TASK OBJECTIVE:
Scan the listing that follows and report how many lines contain "does". Write the number alone.

AVAILABLE DATA:
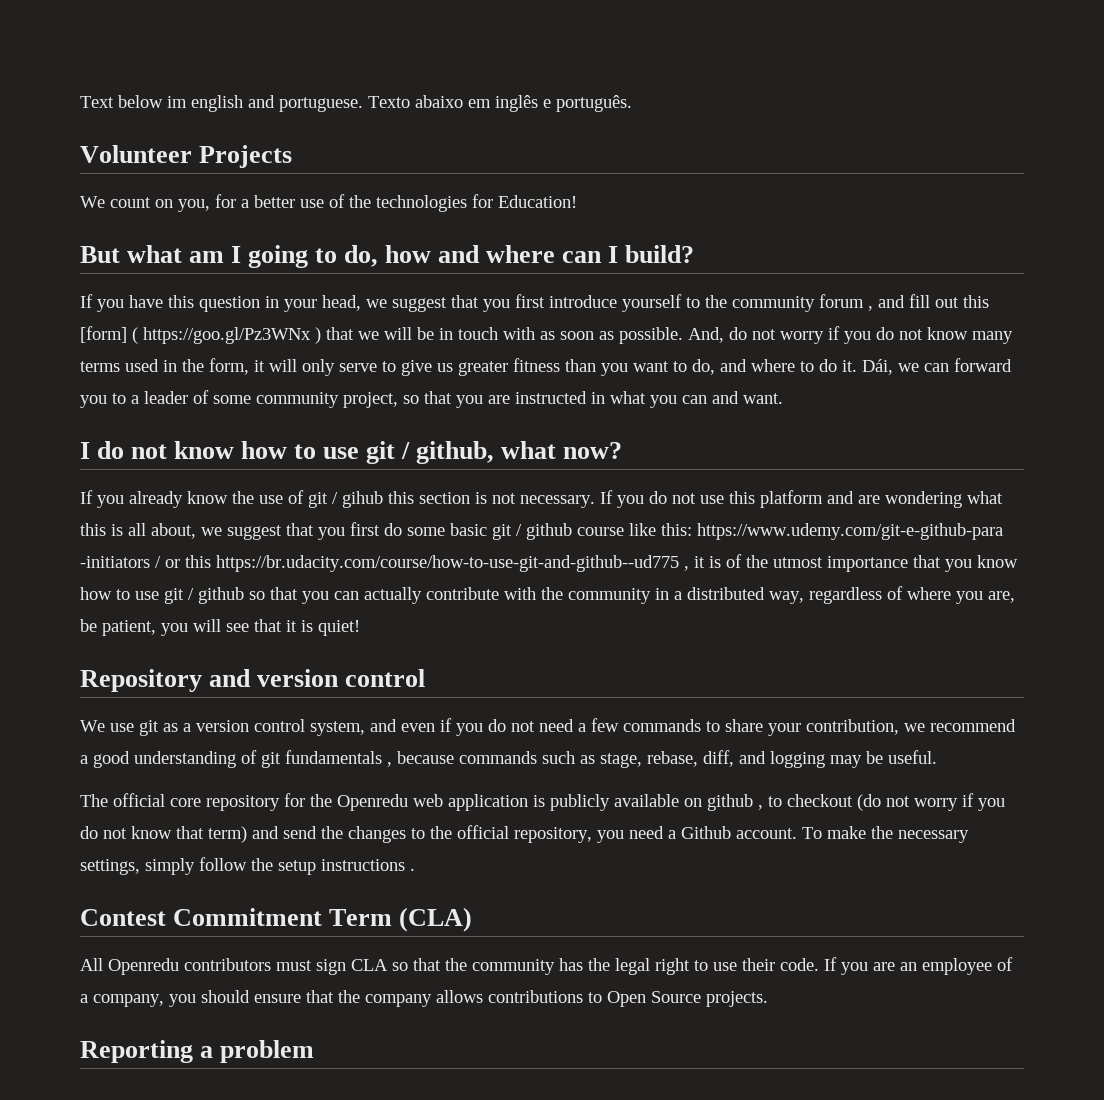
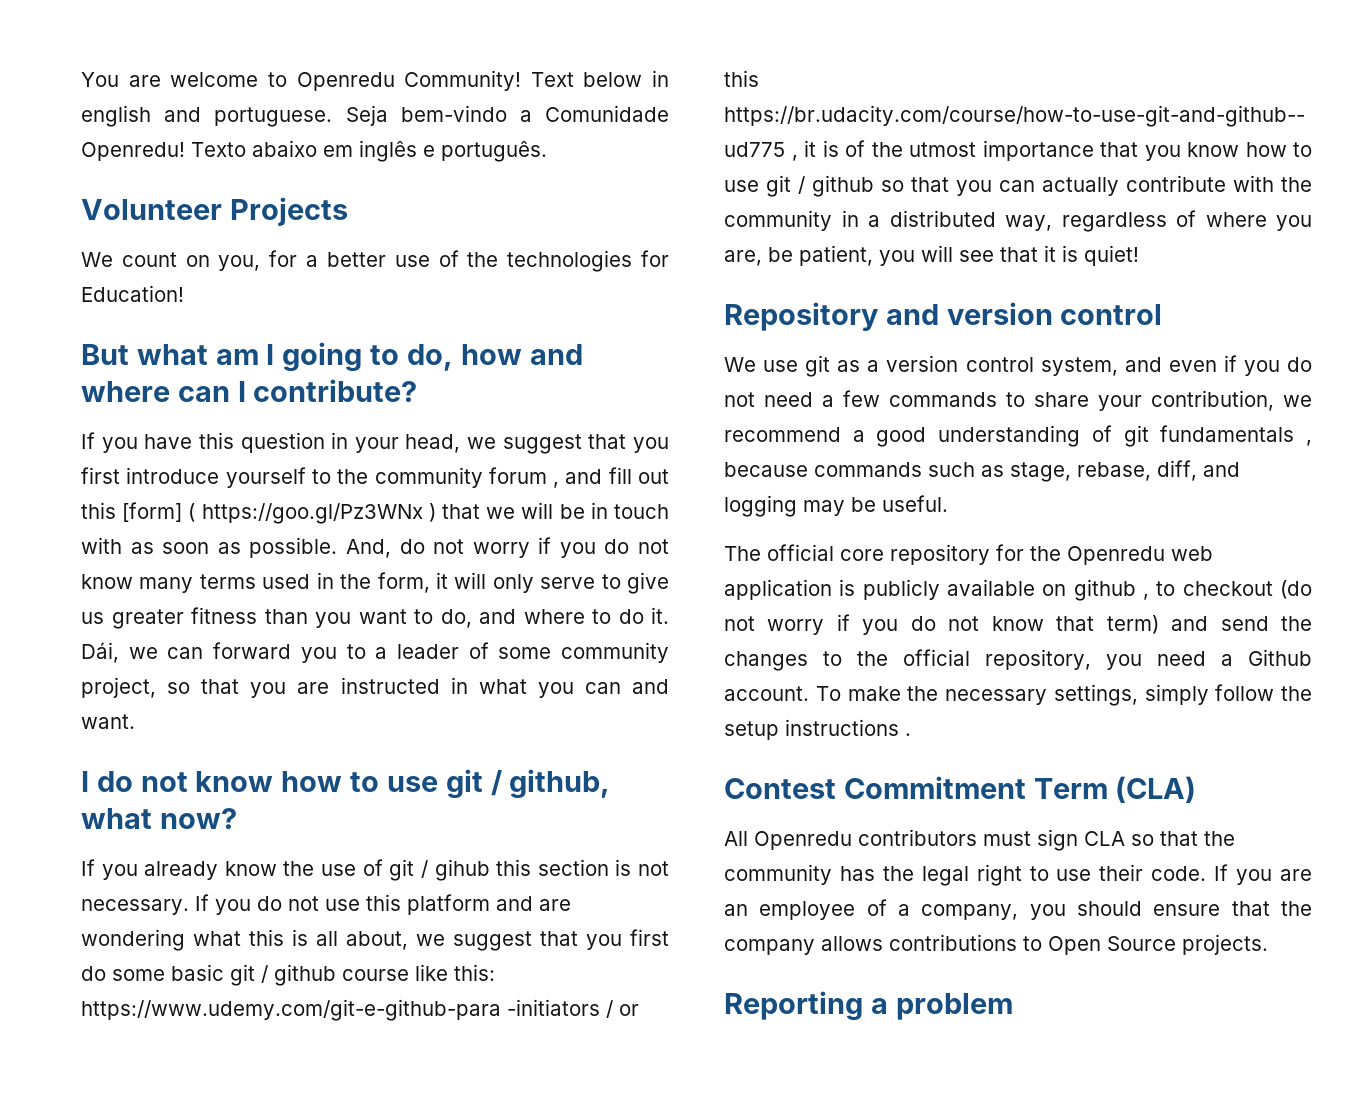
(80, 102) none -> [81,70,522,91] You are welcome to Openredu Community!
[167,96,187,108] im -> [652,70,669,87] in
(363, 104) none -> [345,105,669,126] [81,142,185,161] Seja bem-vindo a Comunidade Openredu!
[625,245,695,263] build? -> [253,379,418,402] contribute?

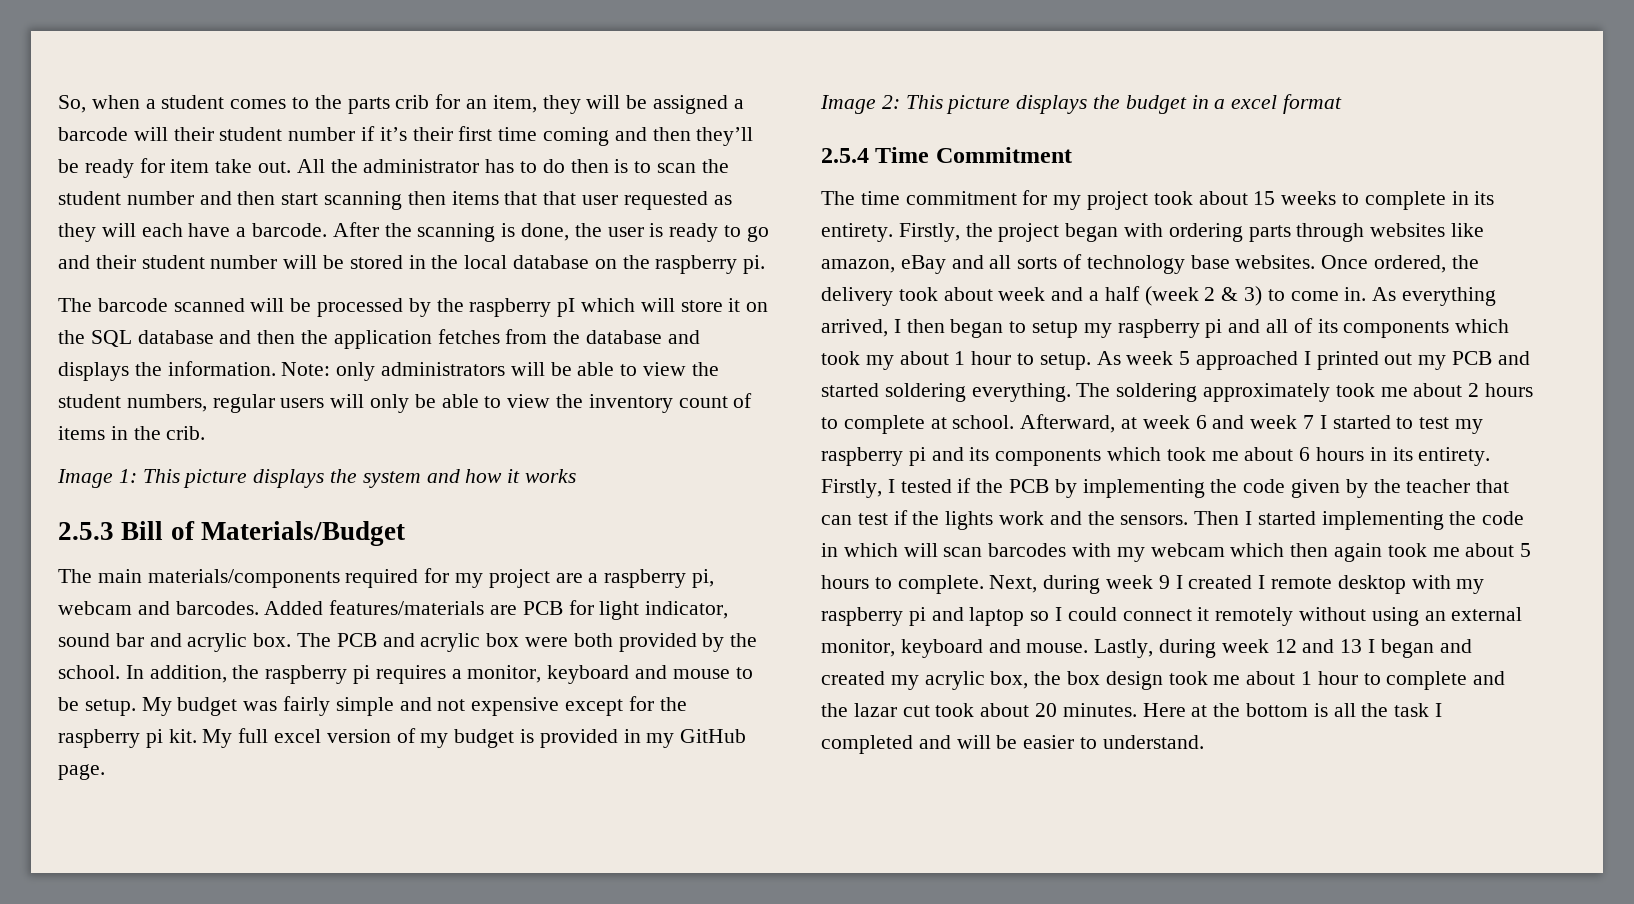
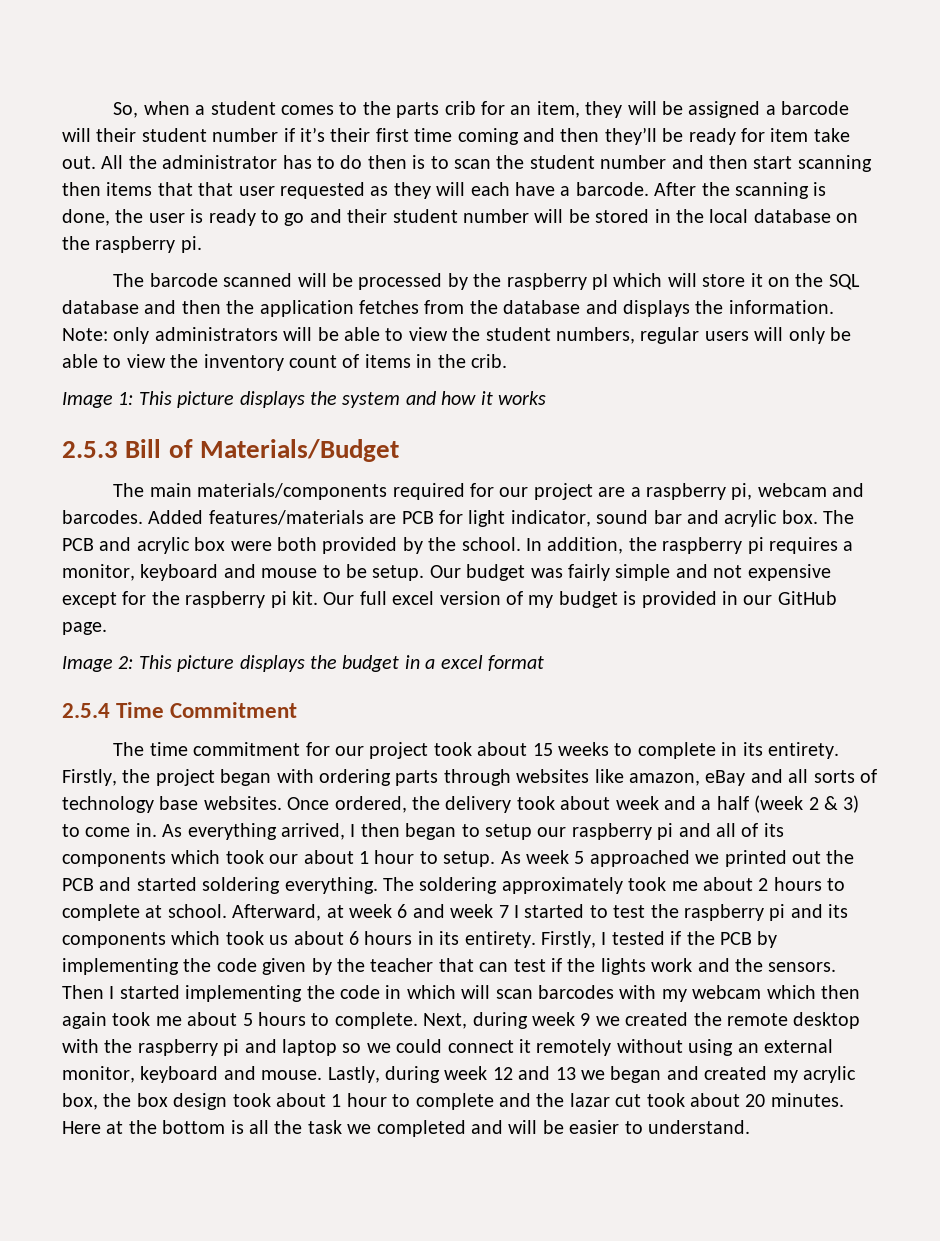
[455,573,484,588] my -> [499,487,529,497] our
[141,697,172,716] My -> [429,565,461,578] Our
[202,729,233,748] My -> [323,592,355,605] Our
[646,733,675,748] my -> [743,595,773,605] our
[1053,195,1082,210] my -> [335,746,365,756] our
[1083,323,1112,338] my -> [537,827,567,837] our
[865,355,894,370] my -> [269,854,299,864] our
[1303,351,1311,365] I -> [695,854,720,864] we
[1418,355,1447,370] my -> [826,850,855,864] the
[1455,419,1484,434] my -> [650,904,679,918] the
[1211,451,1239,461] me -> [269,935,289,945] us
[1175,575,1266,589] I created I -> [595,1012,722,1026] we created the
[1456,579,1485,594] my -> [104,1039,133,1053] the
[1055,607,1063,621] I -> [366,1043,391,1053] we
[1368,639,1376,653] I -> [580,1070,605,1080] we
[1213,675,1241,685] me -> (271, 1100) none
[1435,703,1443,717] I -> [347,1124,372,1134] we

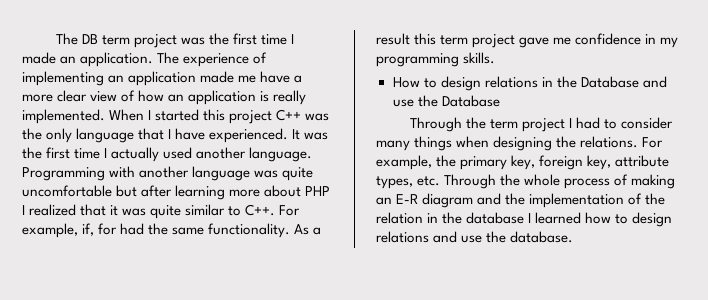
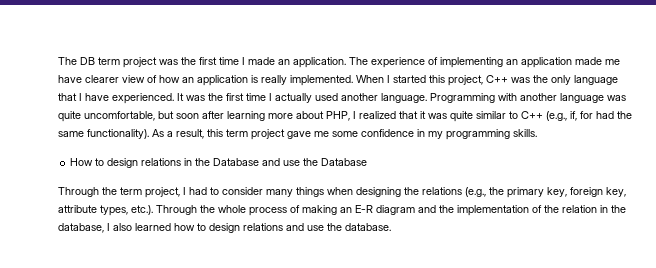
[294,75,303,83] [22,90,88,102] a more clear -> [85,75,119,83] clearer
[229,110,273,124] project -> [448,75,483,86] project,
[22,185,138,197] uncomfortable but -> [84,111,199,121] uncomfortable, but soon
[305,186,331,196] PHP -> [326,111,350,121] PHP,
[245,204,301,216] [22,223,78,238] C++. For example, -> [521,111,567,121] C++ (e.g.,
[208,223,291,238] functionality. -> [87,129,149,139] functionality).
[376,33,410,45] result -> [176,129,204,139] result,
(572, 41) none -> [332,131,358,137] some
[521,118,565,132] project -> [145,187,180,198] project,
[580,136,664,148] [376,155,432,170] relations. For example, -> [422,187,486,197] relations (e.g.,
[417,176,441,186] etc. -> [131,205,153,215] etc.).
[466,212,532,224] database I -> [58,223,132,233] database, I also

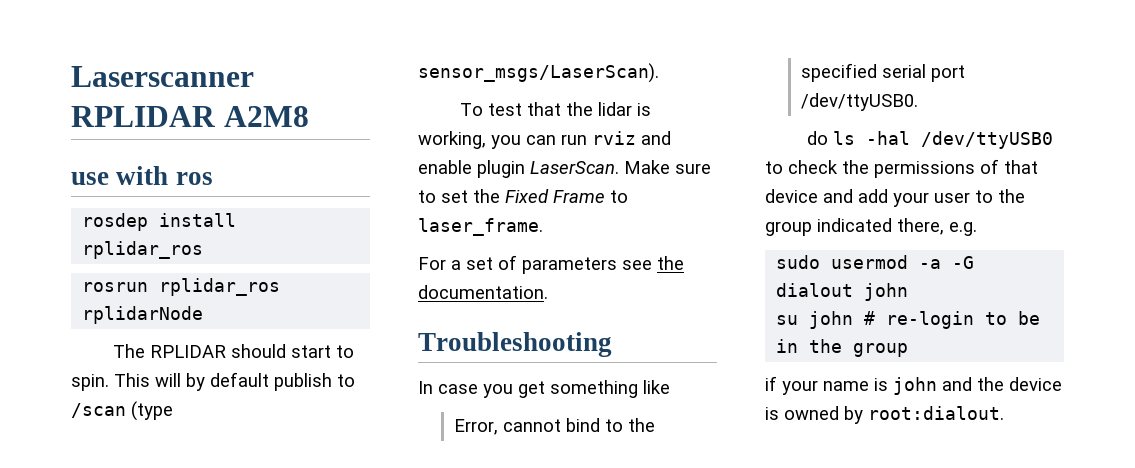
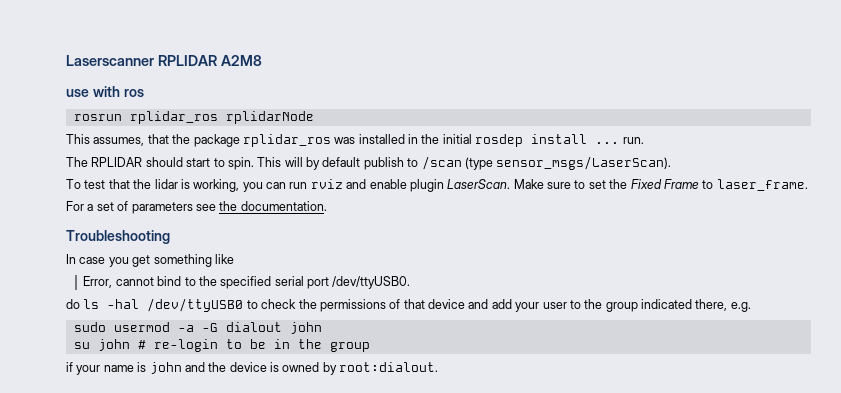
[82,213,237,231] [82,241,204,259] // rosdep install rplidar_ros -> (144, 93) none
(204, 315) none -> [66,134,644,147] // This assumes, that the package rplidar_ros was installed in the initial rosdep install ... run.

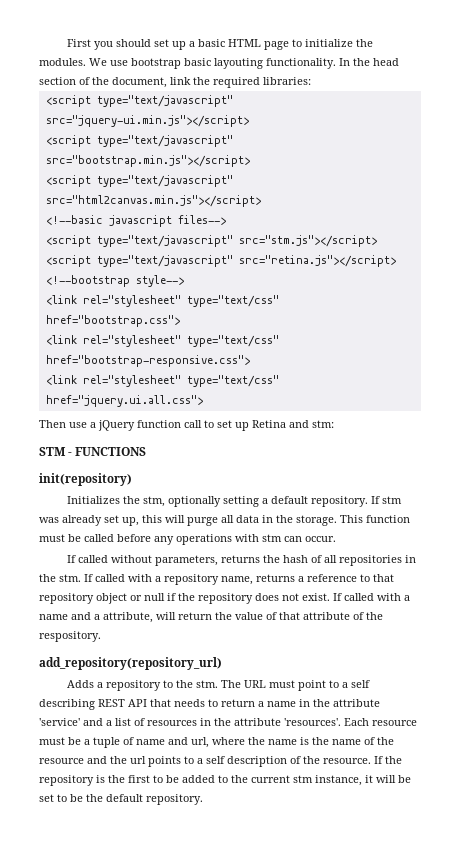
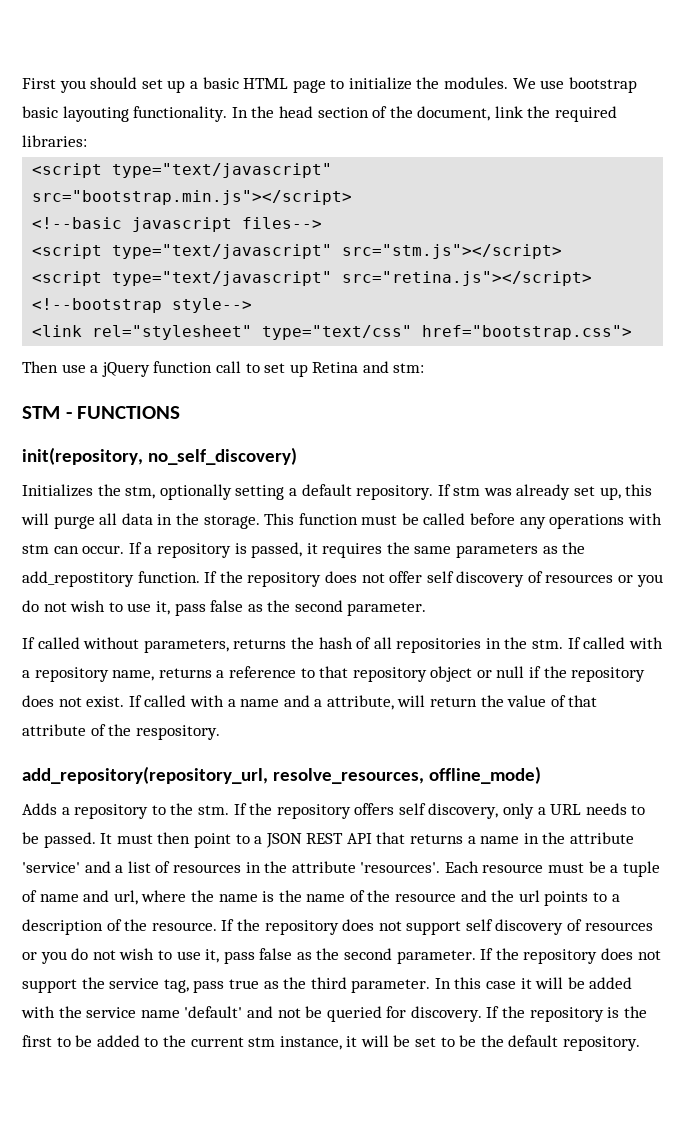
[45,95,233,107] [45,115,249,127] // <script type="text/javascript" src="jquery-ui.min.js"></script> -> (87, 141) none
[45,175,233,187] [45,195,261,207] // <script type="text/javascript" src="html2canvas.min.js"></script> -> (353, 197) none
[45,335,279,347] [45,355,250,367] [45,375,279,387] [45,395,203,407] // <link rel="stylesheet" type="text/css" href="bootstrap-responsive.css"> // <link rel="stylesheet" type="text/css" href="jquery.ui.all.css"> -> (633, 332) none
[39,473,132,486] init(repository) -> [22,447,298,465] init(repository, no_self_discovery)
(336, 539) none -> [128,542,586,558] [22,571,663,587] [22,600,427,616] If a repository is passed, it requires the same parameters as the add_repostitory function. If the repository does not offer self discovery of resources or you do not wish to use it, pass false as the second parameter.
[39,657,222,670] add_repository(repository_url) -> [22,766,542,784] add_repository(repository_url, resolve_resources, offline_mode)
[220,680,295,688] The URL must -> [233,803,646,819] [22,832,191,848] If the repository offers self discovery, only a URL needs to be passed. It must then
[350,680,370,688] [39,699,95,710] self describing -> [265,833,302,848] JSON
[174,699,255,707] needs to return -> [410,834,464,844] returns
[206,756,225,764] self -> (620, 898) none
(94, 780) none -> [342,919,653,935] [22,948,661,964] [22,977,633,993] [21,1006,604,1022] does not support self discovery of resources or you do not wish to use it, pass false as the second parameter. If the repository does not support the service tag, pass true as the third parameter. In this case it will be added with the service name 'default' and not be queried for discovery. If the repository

WORKED SOLUTION:
2